* **TASK REQUIREMENTS**
Output the lines of the records exactly, from the first through the one containing "subtotal: 709.83 -> 770.65". Omit all pictures.

* **GIVEN RECORDS**

+---+

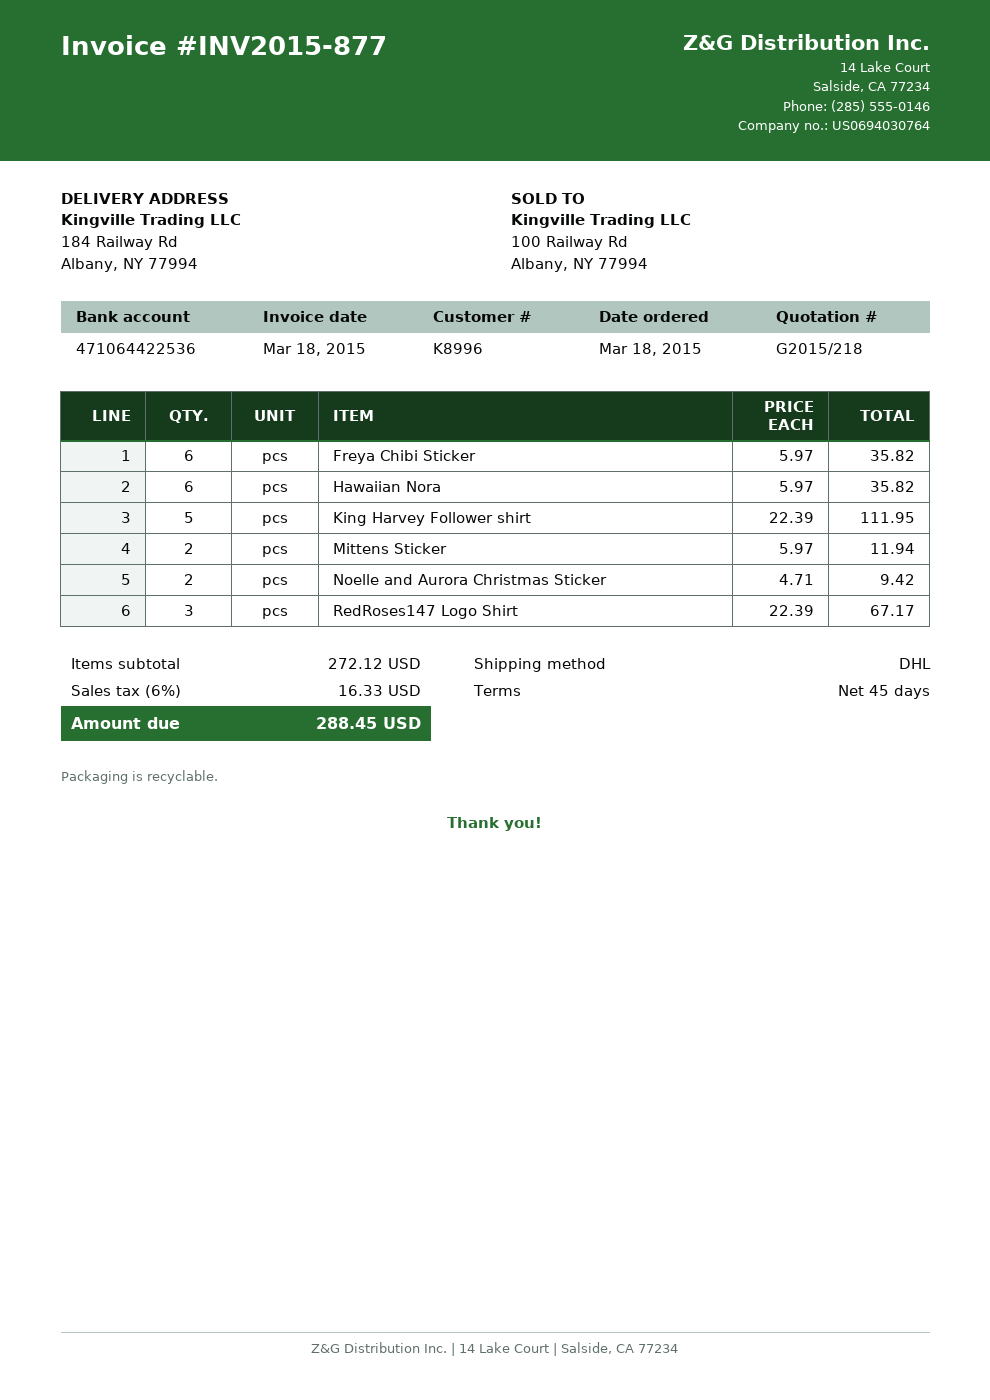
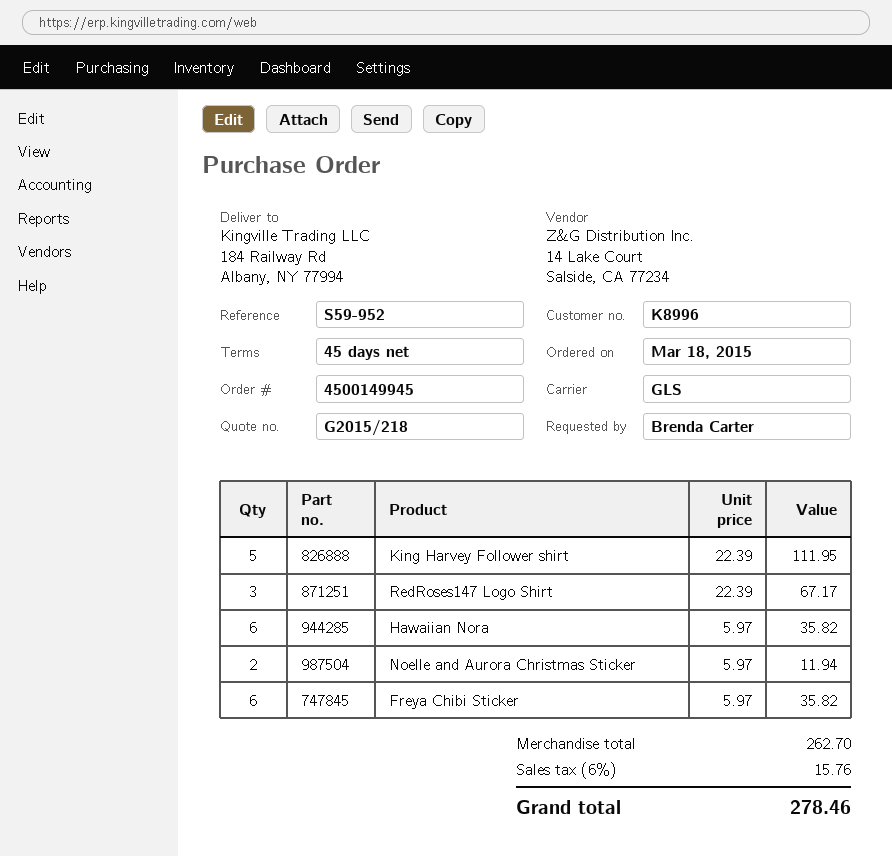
shipping method: DHL -> GLS
Mittens Sticker: 2 x 5.97 = 11.94 -> none
Noelle and Aurora Christmas Sticker: 2 x 4.71 = 9.42 -> 2 x 5.97 = 11.94
subtotal: 272.12 -> 262.70
tax: 6% = 16.33 -> 6% = 15.76
total: 288.45 -> 278.46

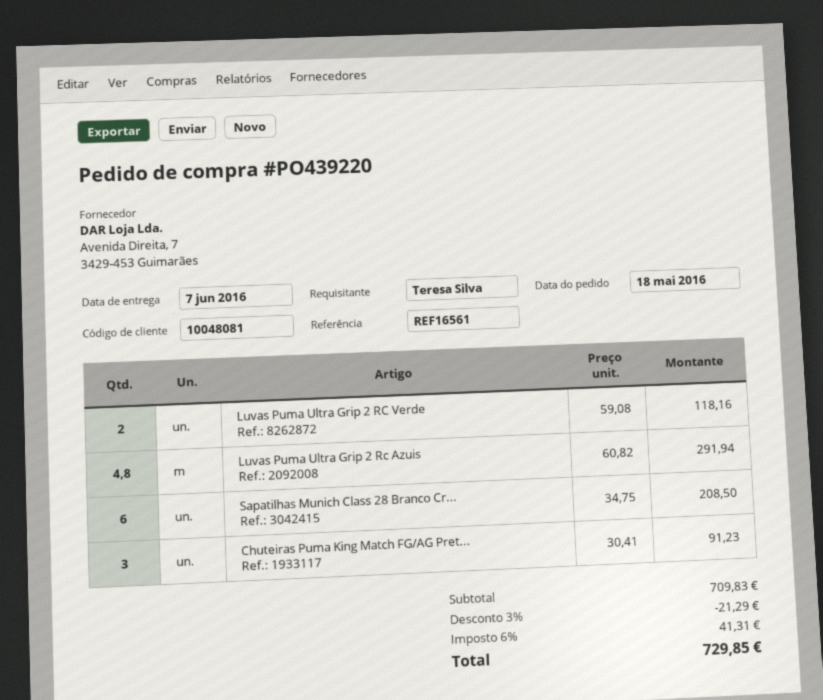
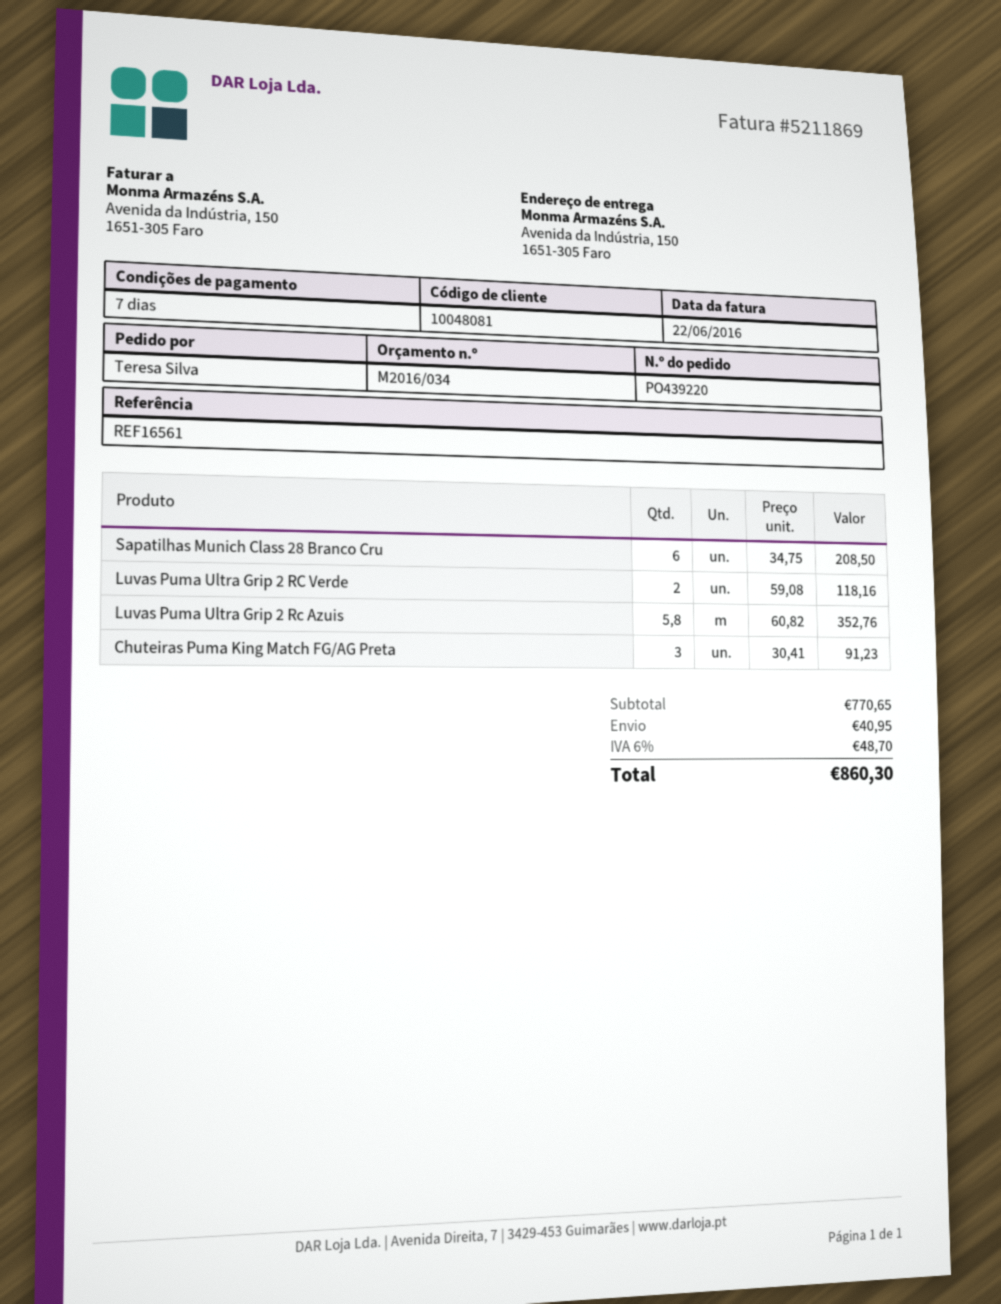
Luvas Puma Ultra Grip 2 Rc Azuis: 4.8 x 60.82 = 291.94 -> 5.8 x 60.82 = 352.76
subtotal: 709.83 -> 770.65
discount: 3% = 21.29 -> none
shipping: none -> 40.95
tax: 6% = 41.31 -> 6% = 48.70
total: 729.85 -> 860.30

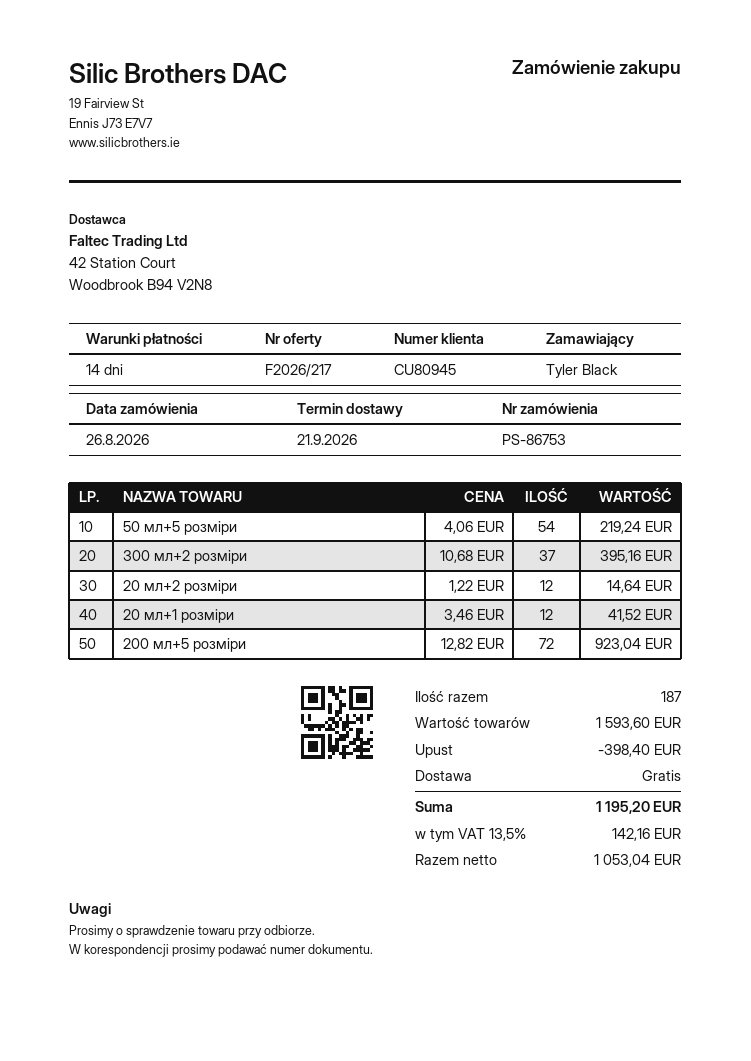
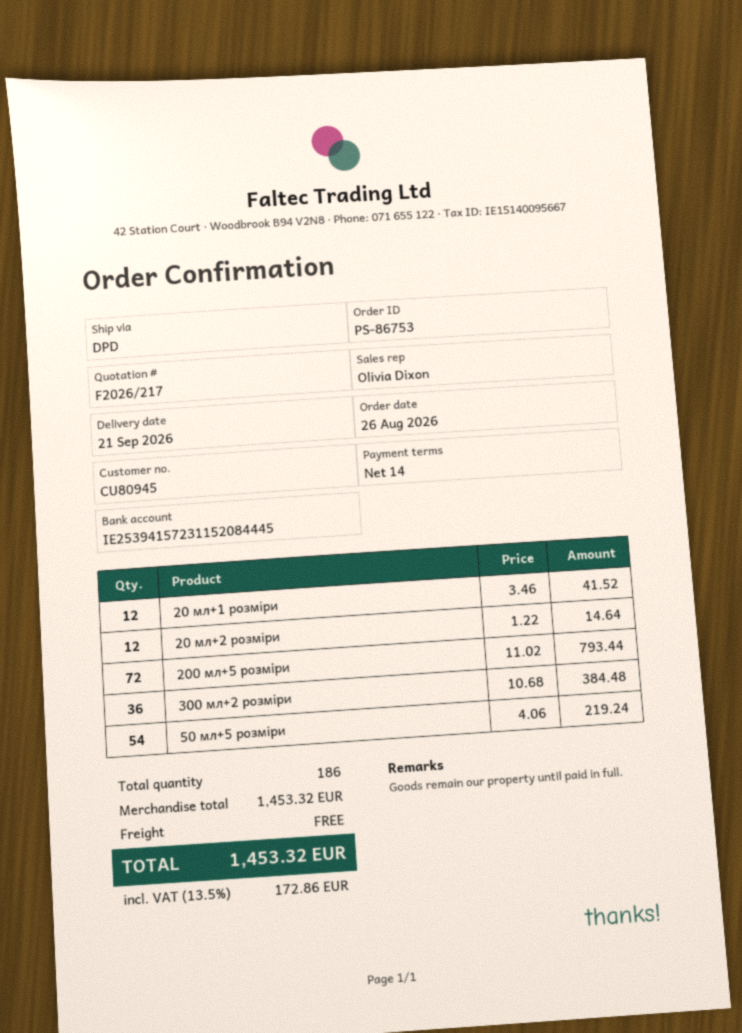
300 мл+2 розміри: 37 x 10.68 = 395.16 -> 36 x 10.68 = 384.48
200 мл+5 розміри: 72 x 12.82 = 923.04 -> 72 x 11.02 = 793.44
total quantity: 187 -> 186
subtotal: 1593.60 -> 1453.32
discount: 398.40 -> none
tax: 13.5% = 142.16 -> 13.5% = 172.86
total: 1195.20 -> 1453.32

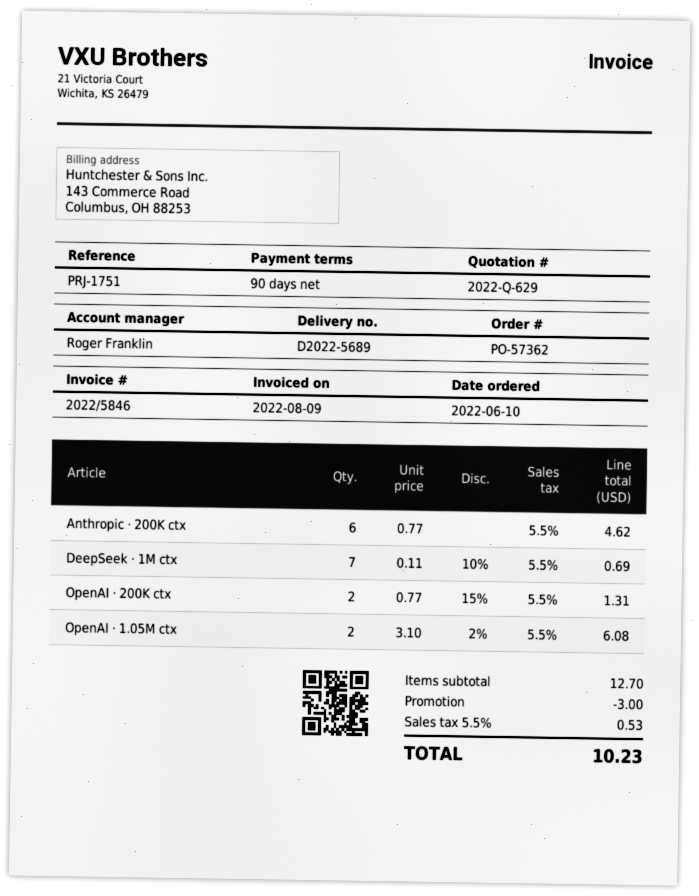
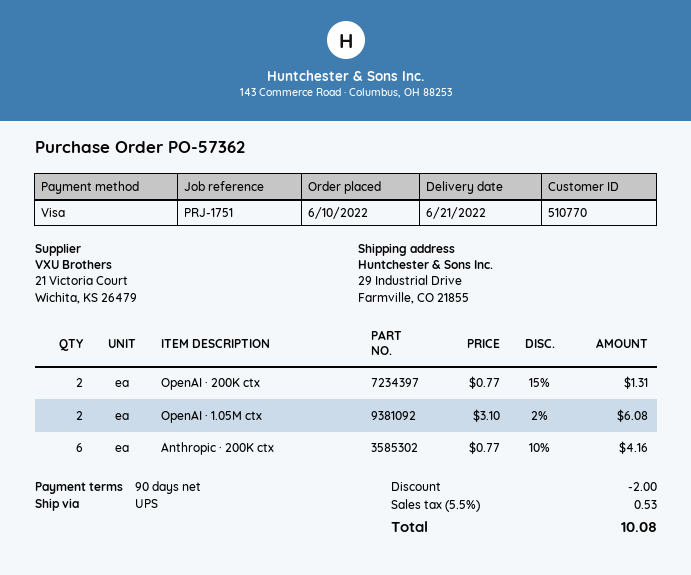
Anthropic · 200K ctx: 6 x 0.77 = 4.62 -> 6 x 0.77 - 10% = 4.16
DeepSeek · 1M ctx: 7 x 0.11 - 10% = 0.69 -> none
discount: 3.00 -> 2.00
total: 10.23 -> 10.08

+---+

* **EXERCISE RESPONSE**
shipping method: DHL -> GLS
Mittens Sticker: 2 x 5.97 = 11.94 -> none
Noelle and Aurora Christmas Sticker: 2 x 4.71 = 9.42 -> 2 x 5.97 = 11.94
subtotal: 272.12 -> 262.70
tax: 6% = 16.33 -> 6% = 15.76
total: 288.45 -> 278.46

Luvas Puma Ultra Grip 2 Rc Azuis: 4.8 x 60.82 = 291.94 -> 5.8 x 60.82 = 352.76
subtotal: 709.83 -> 770.65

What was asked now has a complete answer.